DO, MI, SOL, DO !

Article publié dans la Lettre n° 257


DO, MI, SOL, DO ! De Paul Géraldy. Mise en scène Régis Santon avec Rachel Arditi, Camille Cottin, Mélaine, David Seigneur, Sacha Stativkine, Betty Nicolas.
Le mobilier qui se dessine sur la toile de fond rappelle joliment celui du premier plan en tout point identique, fauteuils et tables cossus d’une maison de thé. Michel vient d’entrer et s’assoit, fébrile, près de la cabine du téléphone, ( excusez du peu, nous sommes en 1930 ), dans l’attente de l’objet de son émoi. Gabrielle survient, glacée par l’hiver parisien. Elle est ravissante, la silhouette à la mode. Elle s’inquiète, il la rassure: « C’est un petit thé que j’ai découvert où il ne vient jamais personne ». Il est cinq heures de l’après-midi, ils sont amants. Dépité, il n’a qu’un quart d’heure à lui consacrer. Philosophe, elle en prend son parti. Il est marié et Jacqueline, sa femme, ne doit pas découvrir leur liaison. Elle est divorcée d’André, un mari qu’elle a trompé un jour « par distraction ». Quelques mots d’amour, un baiser volé, il la quitte à regret mais elle l’appellera ce soir, grâce au code infaillible qu’ils ont imaginé ! Il s’éloigne, elle va téléphoner. Arrive alors André. Il s’assoit, fébrile, près de la cabine du téléphone, dans l’attente de l’objet de son émoi… Mais voici que Gabrielle sort de la cabine. Stupeur, ils se sont bien connus autrefois. La première gêne passée, ils échangent quelques nouvelles. André lui avoue qu’il attend une femme, elle est mariée. Il se veut discret mais elle a vite compris qui elle est. Alors elle s’éclipse car la voici qui vient, glacée par l’hiver parisien, ravissante, la silhouette à la mode. Elle s’inquiète, il la rassure : « C’est un petit thé que j’ai découvert où il ne vient jamais personne ». Jacqueline s’assoit. Dépitée, elle n’a qu’un quart d’heure à lui consacrer…

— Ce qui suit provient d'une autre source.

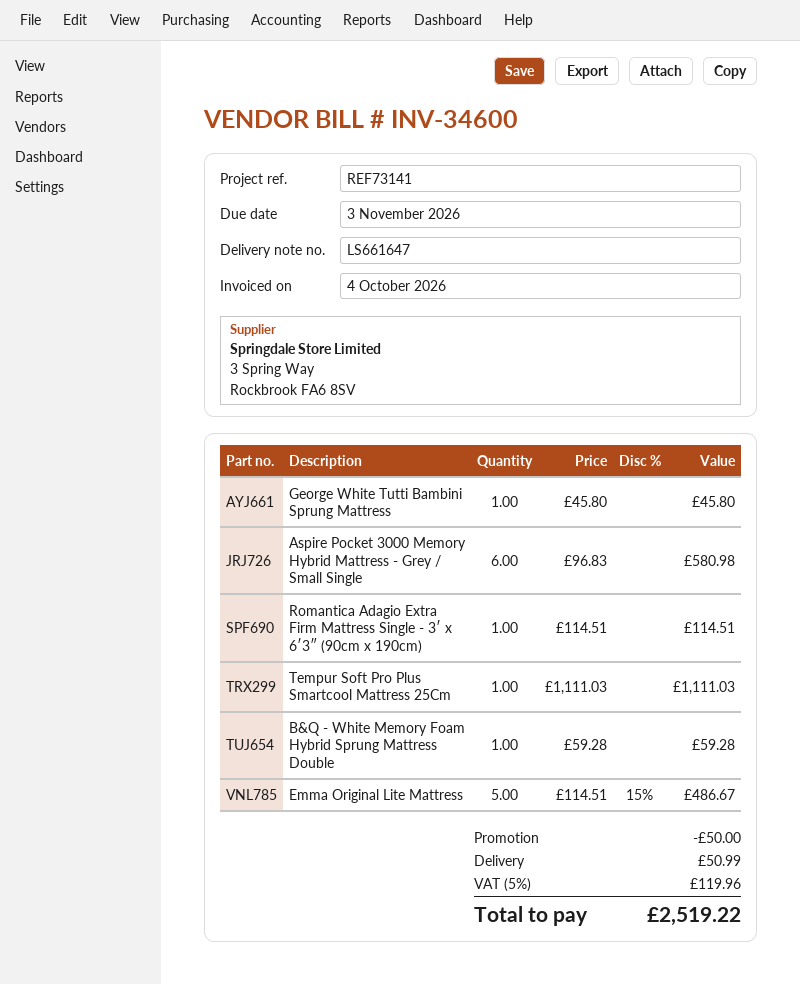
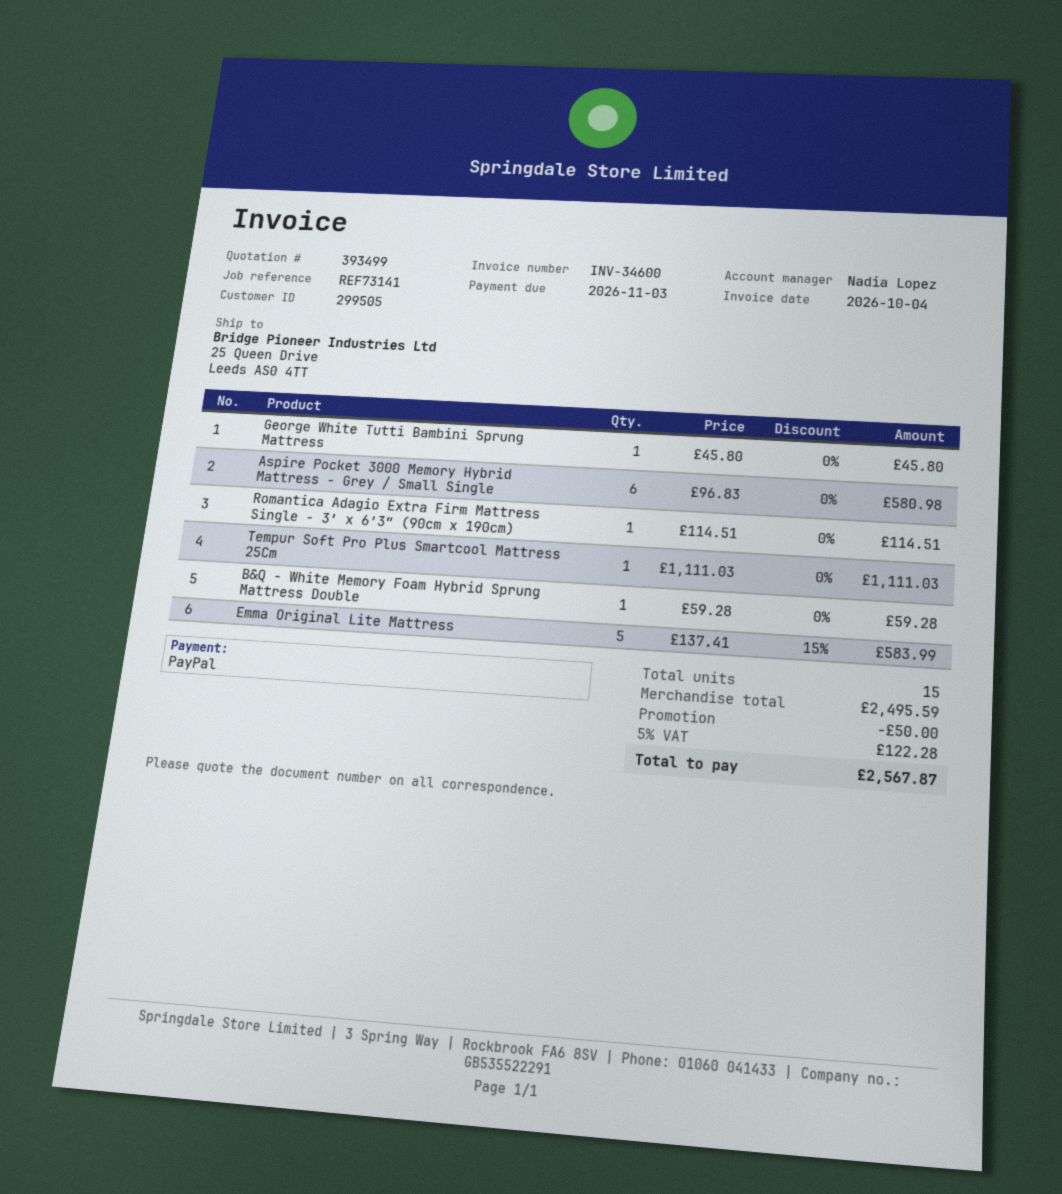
Emma Original Lite Mattress: 5 x 114.51 - 15% = 486.67 -> 5 x 137.41 - 15% = 583.99
shipping: 50.99 -> none
tax: 5% = 119.96 -> 5% = 122.28
total: 2519.22 -> 2567.87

Entre la maison de thé, la chambre à coucher ou la salle de bal, cette ronde de l’amour entre deux couples, légitimes ou non, nous la devons à Paul Géraldy (1885-1983), auteur de dix-sept pièces de théâtre, de deux romans et surtout de Toi et moi, un recueil de poèmes qui l'a rendu célèbre auprès de ses contemporains. Témoin lucide et habile de son temps, il excelle à ciseler un texte aux répliques piquantes et pleines d’humour. Quatre personnages, pris à leur propre jeu, se retrouvent dans des scènes similaires ou complémentaires, face au désir d’être aimés « comme l’imprévu, pas comme l’attendu » ou, plus simplement, parce qu'ils adorent « les situations nettes ». La pièce, sous son apparente légèreté, décrit avec beaucoup de finesse les rapports complexes entre les hommes et les femmes de ces années trente, l’incompréhension du cœur féminin pour ceux-là et l’avantage qu’en tiraient celles-ci, tentant de louvoyer dans le carcan des conventions sociales. Elle souligne aussi avec acuité cette soif de plaisirs, caractéristique de l’entre deux guerres, chacun désireux d’oublier les années noires de la précédente et pressentant déjà obscurément sans doute, la tragédie de la suivante.
Régis Santon profite à plein de la construction savante de la pièce, mettent bien en relief ses ressorts et son rythme, ne laissant aucun répit ni aux spectateurs séduits par ce marivaudage subtil, ni aux comédiens dont les rôles ne sont pas de tout repos. Sur la scène un peu trop spacieuse du théâtre Monfort, ils recréent avec art ce moment délicieux de l’amour et de ses hasards. Théâtre Silvia Monfort 15e.